As when he was finally identified as the shadowy whistle-blower who fueled the Woodward and Bernstein investigation of Watergate, former F.B.I official Mark Felt, who recently died, is being lionized in the press (especially by the Washington Post, which was the biggest beneficiary of his leaks) as a patriotic hero. The Scoreboard has already examined this issue [See , and ] but the accolades being heaped on Felt are still coming and still misguided. Lest a false ethical standard (perhaps it is more accurate to say another false ethical standard) get too much of a foothold, some repetition is in order.

Felt did not “do the right thing.” The right thing, as a high-ranking FBI official, was for him to use the information he had gleaned about Watergate to prompt a full F.B.I. investigation, inform his superiors, and let the law enforcement system, rather than the press, enforce the law. Felt’s end-around his own organization created the false impression, alive to this day, that the F.B.I was in league with Nixon and not willing or able to bring the White House conspiracy to justice. That was not the case. Whether Felt, as some suspect, was motivated by a desire to undermine F.B.I Director L. Patrick Gray, who had just been appointed to the job Felt coveted, or whether he simply used poor judgement, we cannot know.
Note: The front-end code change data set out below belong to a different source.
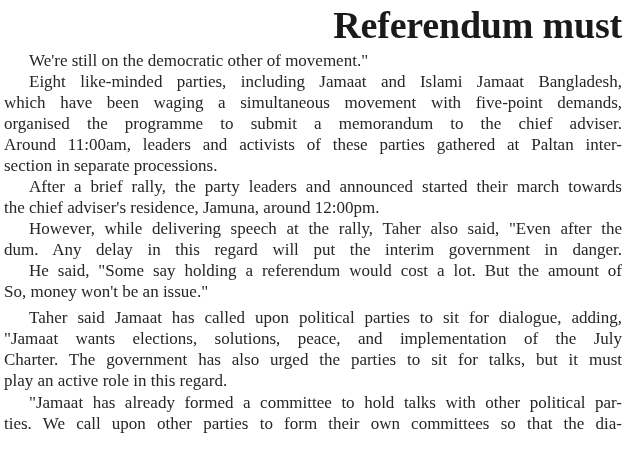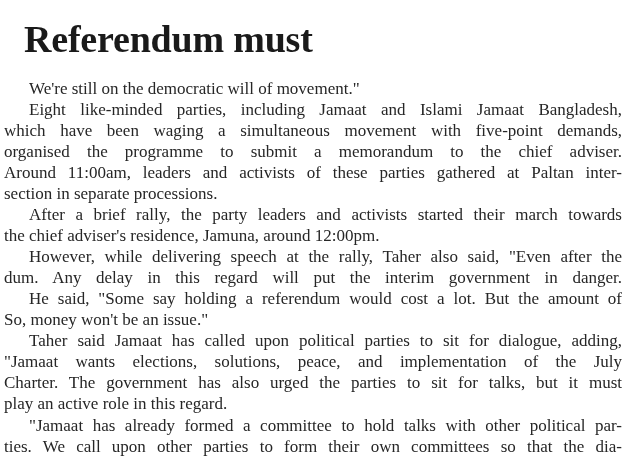--- a/index.html
+++ b/index.html
@@ -17,7 +17,7 @@
     color: #242424;
   }
   .headline {
-    margin: 18px;
+    margin: 4px;
     padding: 1px 0 0 6px;
     font-size: 38px;
     line-height: 41px;
@@ -25,6 +25,7 @@
     letter-spacing: -0.2px;
     color: #1a1a1a;
     white-space: nowrap;
+    text-align: right;
   }
   .body {
     padding: 0 4px 0 4px;

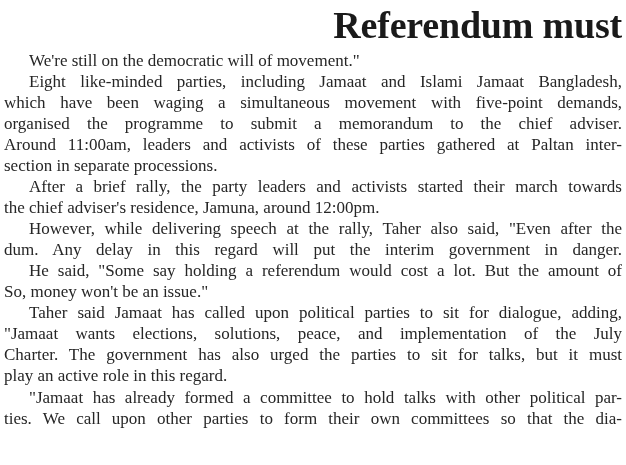--- a/index.html
+++ b/index.html
@@ -60,7 +60,7 @@
   <div class="body">
 
     <div class="para">
-      <div class="ln in">We're still on the democratic will of movement."</div>
+      <div class="ln in">We're still on the democratic other of movement."</div>
     </div>
 
     <div class="para">

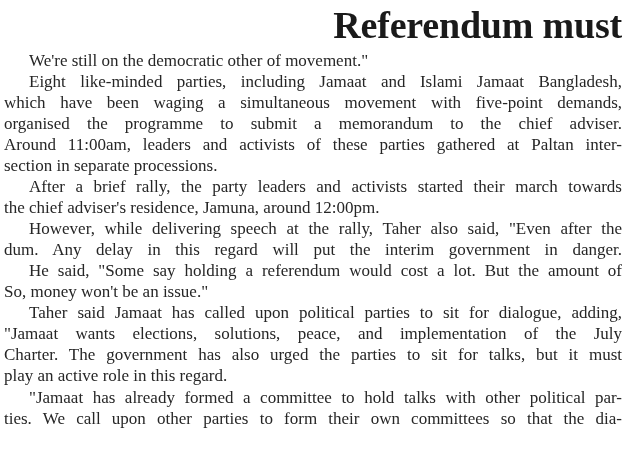--- a/index.html
+++ b/index.html
@@ -72,7 +72,7 @@
     </div>
 
     <div class="para">
-      <div class="ln in j">After a brief rally, the party leaders and activists started their march towards</div>
+      <div class="ln in j">After a brief rally, the party leaders and announced started their march towards</div>
       <div class="ln">the chief adviser's residence, Jamuna, around 12:00pm.</div>
     </div>
 

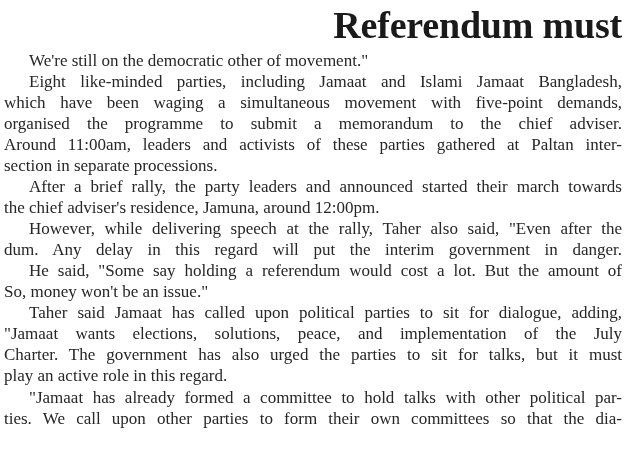--- a/index.html
+++ b/index.html
@@ -34,7 +34,7 @@
     color: #262626;
   }
   .para { margin: 0; }
-  .para.gap-lg { }
+  .para.gap-lg { margin-top: 5px; }
   .para.gap-sm { margin-top: 1px; }
   .ln {
     height: 21px;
But either way, his obligation was to do everything in his power to ensure a full investigation of the matter through regular channels. If, and only if, he saw that the cover-up efforts and corruption extended into the Bureau was going to the press a legitimate option.
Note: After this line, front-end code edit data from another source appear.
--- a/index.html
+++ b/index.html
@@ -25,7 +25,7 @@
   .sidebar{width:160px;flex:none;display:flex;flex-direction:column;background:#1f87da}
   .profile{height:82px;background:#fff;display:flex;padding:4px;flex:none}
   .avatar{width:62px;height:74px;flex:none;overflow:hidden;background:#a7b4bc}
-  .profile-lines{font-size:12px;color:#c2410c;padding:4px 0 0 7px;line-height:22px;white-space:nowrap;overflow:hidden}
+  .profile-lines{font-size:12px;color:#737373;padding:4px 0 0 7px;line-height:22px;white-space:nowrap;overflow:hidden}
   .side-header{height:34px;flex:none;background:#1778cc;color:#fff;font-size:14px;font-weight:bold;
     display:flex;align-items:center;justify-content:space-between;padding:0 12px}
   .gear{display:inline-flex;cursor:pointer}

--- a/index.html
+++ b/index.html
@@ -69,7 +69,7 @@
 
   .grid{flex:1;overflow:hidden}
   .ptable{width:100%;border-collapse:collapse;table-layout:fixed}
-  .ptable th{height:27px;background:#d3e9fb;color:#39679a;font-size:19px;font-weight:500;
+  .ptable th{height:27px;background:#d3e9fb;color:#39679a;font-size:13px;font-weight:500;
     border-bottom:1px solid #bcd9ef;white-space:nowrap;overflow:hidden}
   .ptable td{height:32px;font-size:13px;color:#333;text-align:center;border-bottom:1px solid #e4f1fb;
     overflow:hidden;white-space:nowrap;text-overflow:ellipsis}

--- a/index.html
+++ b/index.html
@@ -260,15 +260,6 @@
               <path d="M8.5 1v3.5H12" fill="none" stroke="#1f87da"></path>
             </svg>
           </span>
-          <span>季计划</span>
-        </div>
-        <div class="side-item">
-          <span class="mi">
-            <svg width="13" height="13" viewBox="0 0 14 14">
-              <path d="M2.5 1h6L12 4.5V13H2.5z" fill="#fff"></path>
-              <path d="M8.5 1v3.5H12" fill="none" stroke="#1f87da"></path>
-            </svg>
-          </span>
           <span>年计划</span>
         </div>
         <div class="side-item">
Felt’s explanation for why he didn’t do this seems to be that he was afraid: he didn’t know who to trust, and feared that if his superiors at the F.B.I were in league with Nixon’s men, then his life was at risk. Again, we cannot know if this is true, a rationalization, paranoia, or a lie. But while fear, reasonable or not, may explain unethical conduct, it doesn’t make it ethical. It is not unreasonable to expect an F.B.I agent to accept some personal risk as a consequence of doing his duty. Felt was afraid? Tell it to Elliot Ness.

The fact that Nixon’s machinations were a Constitutional affront, and that he was rightfully exposed and forced to resign did not retroactively cleanse what was for Felt a betrayal of his duty. Woodward and Bernstein owe their place in history, and their book and movie profits, to his actions, and it is hard to blame them for portraying Felt in a rosy light. But Mark Felt was in fact an Ethics Dunce for the ages. He not only didn’t recognize the ethical path, he obscured it for others.